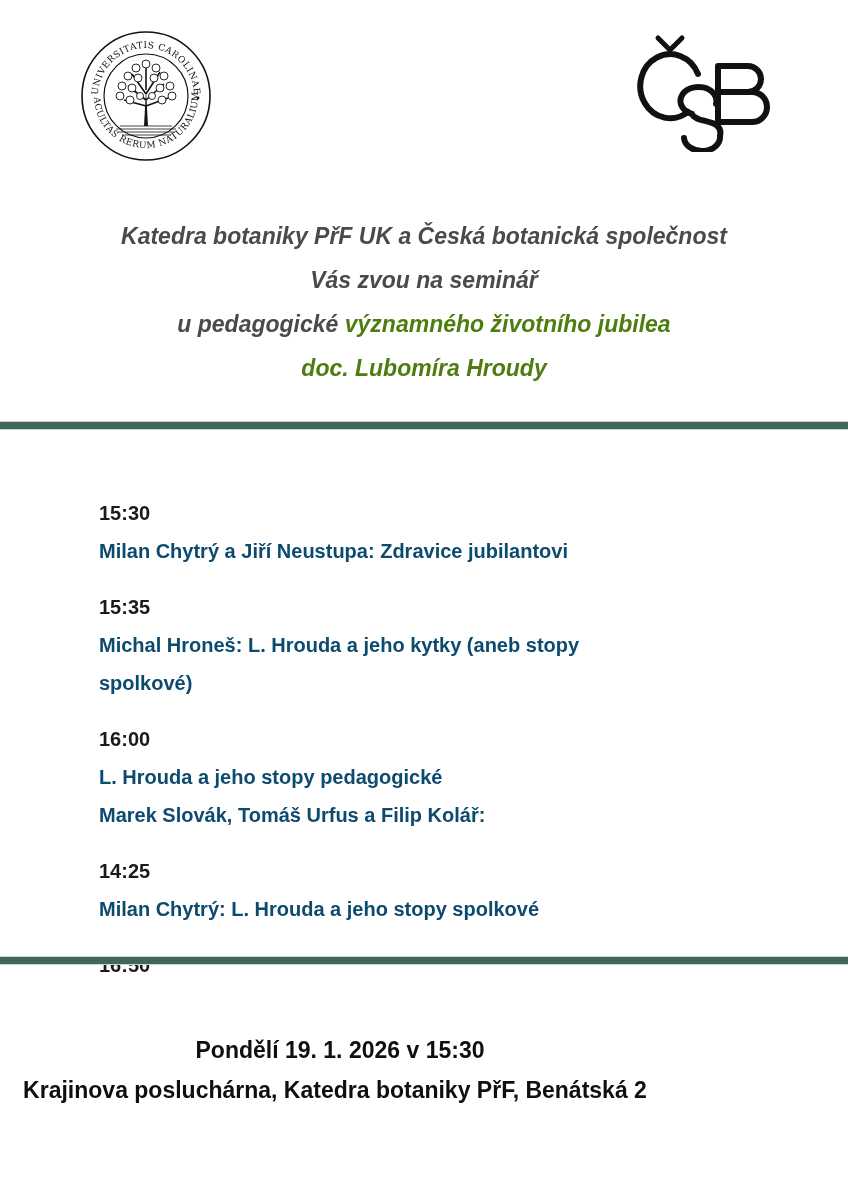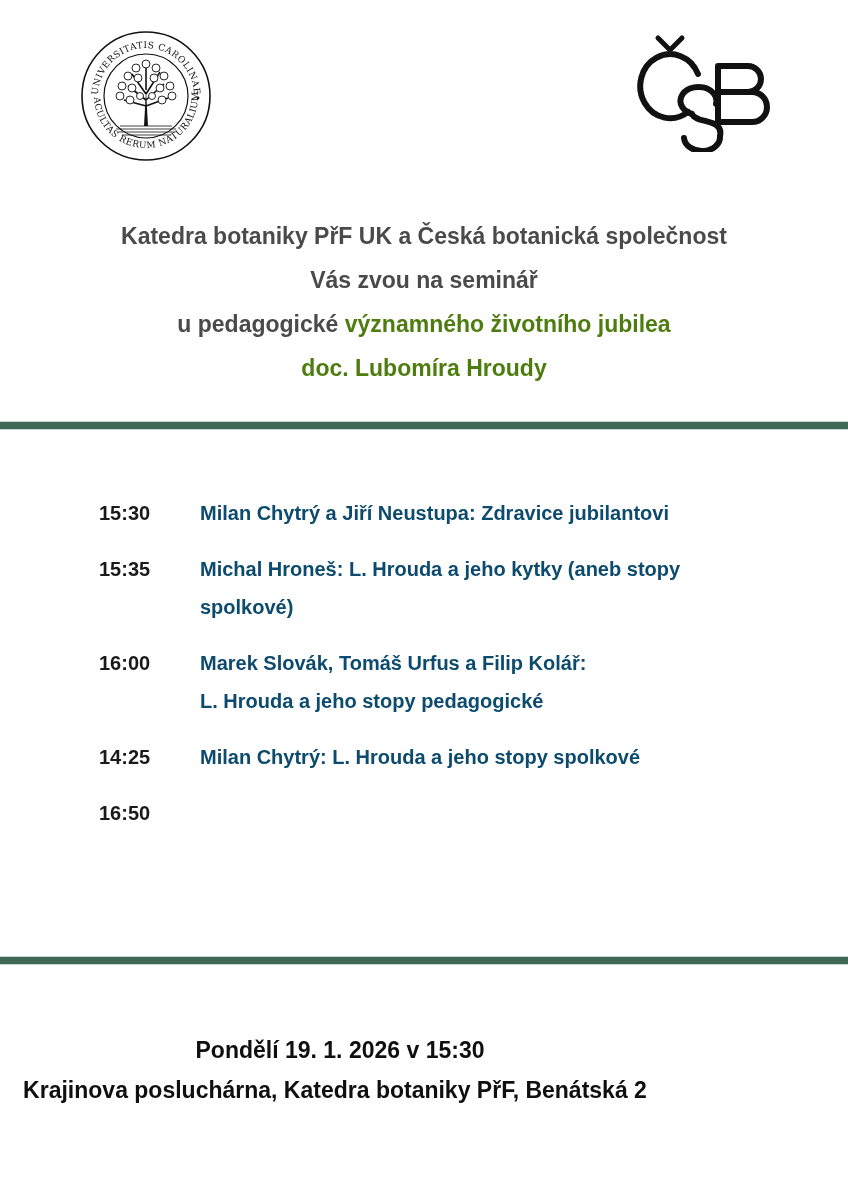--- a/index.html
+++ b/index.html
@@ -1,27 +1,27 @@
 <!DOCTYPE html>
 <html><head>
   <meta charset="utf-8">
   <style>
     html, body { margin: 0; padding: 0; background: #ffffff; }
     body { width: 848px; height: 1200px; position: relative; overflow: hidden;
            font-family: "Liberation Sans", sans-serif; color: #1a1a1a; }
     .logo-uk { position: absolute; left: 80px; top: 30px; width: 132px; height: 132px; }
     .logo-csb { position: absolute; left: 636px; top: 32px; width: 140px; height: 120px; }
-    .header { position: absolute; left: 0; top: 214px; width: 848px; text-align: center; font-weight: bold; }
+    .header { position: absolute; left: 0; top: 214px; width: 848px; text-align: center; font-weight: bold; font-style: italic; }
     .header .line { font-size: 23px; line-height: 44px; height: 44px; }
     .header .gray { color: #4a4a4a; }
     .header .dark { color: #4d7c0f; }
     .divider { position: absolute; left: 0; width: 848px; height: 7px; background: #3f6857;
                box-shadow: 0 -1px 0 #c9d6cf, 0 1px 0 #c9d6cf; }
     .program { position: absolute; left: 99px; top: 494px; width: 700px; }
-    .item { display: flex; margin-bottom: 18px; }
+    .item { display: flex; margin-bottom: 18px; flex-direction: column; }
     .item .time { width: 101px; flex: none; font-weight: bold; font-size: 20px; line-height: 38px; color: #1a1a1a; }
     .item .text { width: 540px; font-weight: bold; font-size: 20px; line-height: 38px; color: #0c4a6e; }
     .footer { position: absolute; left: 0; top: 1030px; width: 680px; text-align: center; font-weight: bold; font-size: 23px; color: #0f0f0f; }
     .footer .line { line-height: 40px; }
     .footer .venue { position: relative; left: -5px; }
   </style>
 </head>
 <body>
 
 <div class="logo-uk">
@@ -104,22 +104,22 @@
   <div class="item">
     <div class="time">15:35</div>
     <div class="text">
         <div>Michal Hroneš: L. Hrouda a jeho kytky (aneb stopy</div>
         <div>spolkové)</div>
       </div>
   </div>
   <div class="item">
     <div class="time">16:00</div>
     <div class="text">
+        <div>L. Hrouda a jeho stopy pedagogické</div>
         <div>Marek Slovák, Tomáš Urfus a Filip Kolář:</div>
-        <div>L. Hrouda a jeho stopy pedagogické</div>
       </div>
   </div>
   <div class="item">
     <div class="time">14:25</div>
     <div class="text">
         <div>Milan Chytrý: L. Hrouda a jeho stopy spolkové</div>
       </div>
   </div>
   <div class="item">
     <div class="time">16:50</div>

▶ _Directions_: A line counts if it includes the string "relative". State how many such lines the entries have, with no other text.

▶ _Completed exercise_: 2